◆ **WHAT YOU ARE ASKED TO DO**
Restate every entry verbatim; drop the pictures.

══════

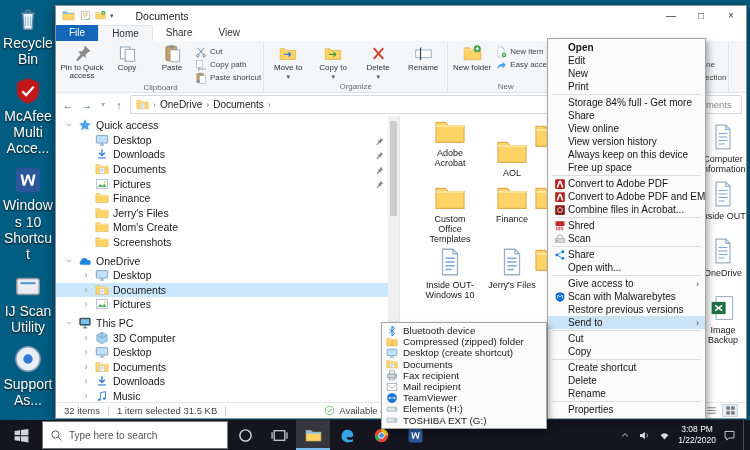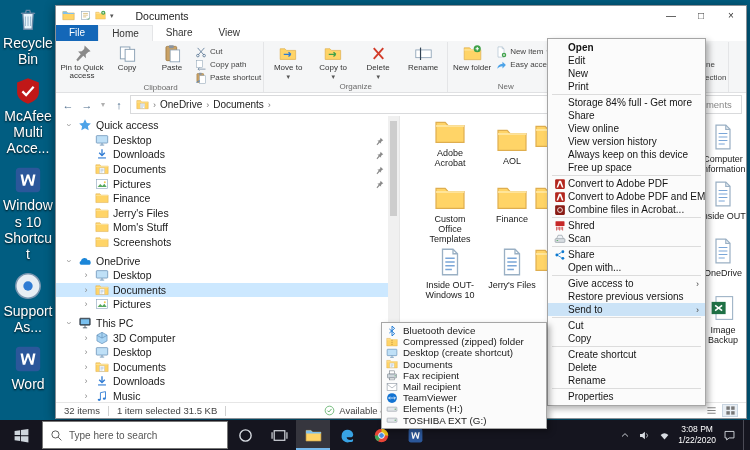--- a/index.html
+++ b/index.html
@@ -115,20 +115,29 @@
           <svg viewBox="0 0 16 16" aria-hidden="true">
             <rect x="1.5" y="1.5" width="13" height="13" rx="2" fill="#2b579a"></rect>
             <path d="M4 5l1.2 6h1.3L8 6.8 9.5 11h1.3L12 5h-1.3l-.8 4.2L8.6 5H7.4L6.1 9.2 5.3 5z" fill="#fff"></path>
           </svg>
         </span>
         <span class="dlabel">Windows 10 Shortcut</span>
       </div>
       <div class="dicon">
         <span class="icn" style="width:30px;height:30px">
           <svg viewBox="0 0 16 16" aria-hidden="true">
+            <rect x="2" y="4" width="12" height="8.5" rx="1.2" fill="#e8ecf0" stroke="#8a949e" stroke-width=".8"></rect>
+            <path d="M4 6.5h8" stroke="#4a90d0" stroke-width="1"></path>
+          </svg>
+        </span>
+        <span class="dlabel">IJ Scan Utility</span>
+      </div>
+      <div class="dicon">
+        <span class="icn" style="width:30px;height:30px">
+          <svg viewBox="0 0 16 16" aria-hidden="true">
             <circle cx="8" cy="8" r="6.5" fill="#e8eef4" stroke="#7a96b0" stroke-width=".8"></circle>
             <circle cx="8" cy="8" r="2.5" fill="#2f7bd3"></circle>
           </svg>
         </span>
         <span class="dlabel">SupportAs...</span>
       </div>
       <div class="dicon">
         <span class="icn" style="width:30px;height:30px">
           <svg viewBox="0 0 16 16" aria-hidden="true">
             <rect x="1.5" y="1.5" width="13" height="13" rx="2" fill="#2b579a"></rect>
@@ -540,21 +549,21 @@
               <span class="nlabel">Jerry's Files</span>
             </div>
             <div class="nrow" style="padding-left:25px">
               <span class="exp"></span>
               <span class="icn" style="width:14px;height:14px">
                 <svg viewBox="0 0 16 16" aria-hidden="true">
                   <path d="M1 3.2h4.6l1.5 1.6H15v8.4H1z" fill="#ffd467" stroke="#dfae4f" stroke-width=".6"></path>
                   <path d="M1 5h14" stroke="#ffe9a8" stroke-width=".8"></path>
                 </svg>
               </span>
-              <span class="nlabel">Mom's Stuff</span>
+              <span class="nlabel">Mom's Create</span>
             </div>
             <div class="nrow" style="padding-left:25px">
               <span class="exp"></span>
               <span class="icn" style="width:14px;height:14px">
                 <svg viewBox="0 0 16 16" aria-hidden="true">
                   <path d="M1 3.2h4.6l1.5 1.6H15v8.4H1z" fill="#ffd467" stroke="#dfae4f" stroke-width=".6"></path>
                   <path d="M1 5h14" stroke="#ffe9a8" stroke-width=".8"></path>
                 </svg>
               </span>
               <span class="nlabel">Screenshots</span>
@@ -676,21 +685,21 @@
       <div class="filearea" id="filegrid">
           <div class="fitem" style="left:22px;top:0">
             <span class="icn" style="width:42px;height:32px">
               <svg viewBox="0 0 16 16" aria-hidden="true">
                 <path d="M1 3.2h4.6l1.5 1.6H15v8.4H1z" fill="#ffd467" stroke="#dfae4f" stroke-width=".6"></path>
                 <path d="M1 5h14" stroke="#ffe9a8" stroke-width=".8"></path>
               </svg>
             </span>
             <span class="fname">Adobe Acrobat</span>
           </div>
-          <div class="fitem" style="left:84px;top:8px">
+          <div class="fitem" style="left:84px;top:20px">
             <span class="icn" style="width:42px;height:32px">
               <svg viewBox="0 0 16 16" aria-hidden="true">
                 <path d="M1 3.2h4.6l1.5 1.6H15v8.4H1z" fill="#ffd467" stroke="#dfae4f" stroke-width=".6"></path>
                 <path d="M1 5h14" stroke="#ffe9a8" stroke-width=".8"></path>
               </svg>
             </span>
             <span class="fname">AOL</span>
           </div>
           <div class="fitem" style="left:122px;top:4px">
             <span class="icn" style="width:42px;height:32px">
@@ -953,20 +962,31 @@
         <span class="migutter"></span>
         <span class="mlabel">Open with...</span>
       </div>
       <div class="msep"></div>
       <div class="mitem">
         <span class="migutter"></span>
         <span class="mlabel">Give access to</span>
         <span class="marrow">›</span>
       </div>
       <div class="mitem">
+        <span class="migutter">
+          <span class="icn" style="width:12px;height:12px">
+            <svg viewBox="0 0 16 16" aria-hidden="true">
+              <path d="M8 1.2l5.8 2.3v5.2c0 3-2.3 4.9-5.8 6.1-3.5-1.2-5.8-3.1-5.8-6.1V3.5z" fill="#1273d2"></path>
+              <path d="M5 9.5V6h1.5l1.5 2 1.5-2H11v3.5" fill="none" stroke="#fff" stroke-width=".9"></path>
+            </svg>
+          </span>
+        </span>
+        <span class="mlabel">Scan with Malwarebytes</span>
+      </div>
+      <div class="mitem">
         <span class="migutter"></span>
         <span class="mlabel">Restore previous versions</span>
       </div>
       <div class="mitem highlight">
         <span class="migutter"></span>
         <span class="mlabel">Send to</span>
         <span class="marrow">›</span>
       </div>
       <div class="msep"></div>
       <div class="mitem">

══════

◆ **RESPONSE TO THIS EXERCISE**
--- a/index.html
+++ b/index.html
@@ -115,20 +115,29 @@
           <svg viewBox="0 0 16 16" aria-hidden="true">
             <rect x="1.5" y="1.5" width="13" height="13" rx="2" fill="#2b579a"></rect>
             <path d="M4 5l1.2 6h1.3L8 6.8 9.5 11h1.3L12 5h-1.3l-.8 4.2L8.6 5H7.4L6.1 9.2 5.3 5z" fill="#fff"></path>
           </svg>
         </span>
         <span class="dlabel">Windows 10 Shortcut</span>
       </div>
       <div class="dicon">
         <span class="icn" style="width:30px;height:30px">
           <svg viewBox="0 0 16 16" aria-hidden="true">
+            <rect x="2" y="4" width="12" height="8.5" rx="1.2" fill="#e8ecf0" stroke="#8a949e" stroke-width=".8"></rect>
+            <path d="M4 6.5h8" stroke="#4a90d0" stroke-width="1"></path>
+          </svg>
+        </span>
+        <span class="dlabel">IJ Scan Utility</span>
+      </div>
+      <div class="dicon">
+        <span class="icn" style="width:30px;height:30px">
+          <svg viewBox="0 0 16 16" aria-hidden="true">
             <circle cx="8" cy="8" r="6.5" fill="#e8eef4" stroke="#7a96b0" stroke-width=".8"></circle>
             <circle cx="8" cy="8" r="2.5" fill="#2f7bd3"></circle>
           </svg>
         </span>
         <span class="dlabel">SupportAs...</span>
       </div>
       <div class="dicon">
         <span class="icn" style="width:30px;height:30px">
           <svg viewBox="0 0 16 16" aria-hidden="true">
             <rect x="1.5" y="1.5" width="13" height="13" rx="2" fill="#2b579a"></rect>
@@ -540,21 +549,21 @@
               <span class="nlabel">Jerry's Files</span>
             </div>
             <div class="nrow" style="padding-left:25px">
               <span class="exp"></span>
               <span class="icn" style="width:14px;height:14px">
                 <svg viewBox="0 0 16 16" aria-hidden="true">
                   <path d="M1 3.2h4.6l1.5 1.6H15v8.4H1z" fill="#ffd467" stroke="#dfae4f" stroke-width=".6"></path>
                   <path d="M1 5h14" stroke="#ffe9a8" stroke-width=".8"></path>
                 </svg>
               </span>
-              <span class="nlabel">Mom's Stuff</span>
+              <span class="nlabel">Mom's Create</span>
             </div>
             <div class="nrow" style="padding-left:25px">
               <span class="exp"></span>
               <span class="icn" style="width:14px;height:14px">
                 <svg viewBox="0 0 16 16" aria-hidden="true">
                   <path d="M1 3.2h4.6l1.5 1.6H15v8.4H1z" fill="#ffd467" stroke="#dfae4f" stroke-width=".6"></path>
                   <path d="M1 5h14" stroke="#ffe9a8" stroke-width=".8"></path>
                 </svg>
               </span>
               <span class="nlabel">Screenshots</span>
@@ -676,21 +685,21 @@
       <div class="filearea" id="filegrid">
           <div class="fitem" style="left:22px;top:0">
             <span class="icn" style="width:42px;height:32px">
               <svg viewBox="0 0 16 16" aria-hidden="true">
                 <path d="M1 3.2h4.6l1.5 1.6H15v8.4H1z" fill="#ffd467" stroke="#dfae4f" stroke-width=".6"></path>
                 <path d="M1 5h14" stroke="#ffe9a8" stroke-width=".8"></path>
               </svg>
             </span>
             <span class="fname">Adobe Acrobat</span>
           </div>
-          <div class="fitem" style="left:84px;top:8px">
+          <div class="fitem" style="left:84px;top:20px">
             <span class="icn" style="width:42px;height:32px">
               <svg viewBox="0 0 16 16" aria-hidden="true">
                 <path d="M1 3.2h4.6l1.5 1.6H15v8.4H1z" fill="#ffd467" stroke="#dfae4f" stroke-width=".6"></path>
                 <path d="M1 5h14" stroke="#ffe9a8" stroke-width=".8"></path>
               </svg>
             </span>
             <span class="fname">AOL</span>
           </div>
           <div class="fitem" style="left:122px;top:4px">
             <span class="icn" style="width:42px;height:32px">
@@ -953,20 +962,31 @@
         <span class="migutter"></span>
         <span class="mlabel">Open with...</span>
       </div>
       <div class="msep"></div>
       <div class="mitem">
         <span class="migutter"></span>
         <span class="mlabel">Give access to</span>
         <span class="marrow">›</span>
       </div>
       <div class="mitem">
+        <span class="migutter">
+          <span class="icn" style="width:12px;height:12px">
+            <svg viewBox="0 0 16 16" aria-hidden="true">
+              <path d="M8 1.2l5.8 2.3v5.2c0 3-2.3 4.9-5.8 6.1-3.5-1.2-5.8-3.1-5.8-6.1V3.5z" fill="#1273d2"></path>
+              <path d="M5 9.5V6h1.5l1.5 2 1.5-2H11v3.5" fill="none" stroke="#fff" stroke-width=".9"></path>
+            </svg>
+          </span>
+        </span>
+        <span class="mlabel">Scan with Malwarebytes</span>
+      </div>
+      <div class="mitem">
         <span class="migutter"></span>
         <span class="mlabel">Restore previous versions</span>
       </div>
       <div class="mitem highlight">
         <span class="migutter"></span>
         <span class="mlabel">Send to</span>
         <span class="marrow">›</span>
       </div>
       <div class="msep"></div>
       <div class="mitem">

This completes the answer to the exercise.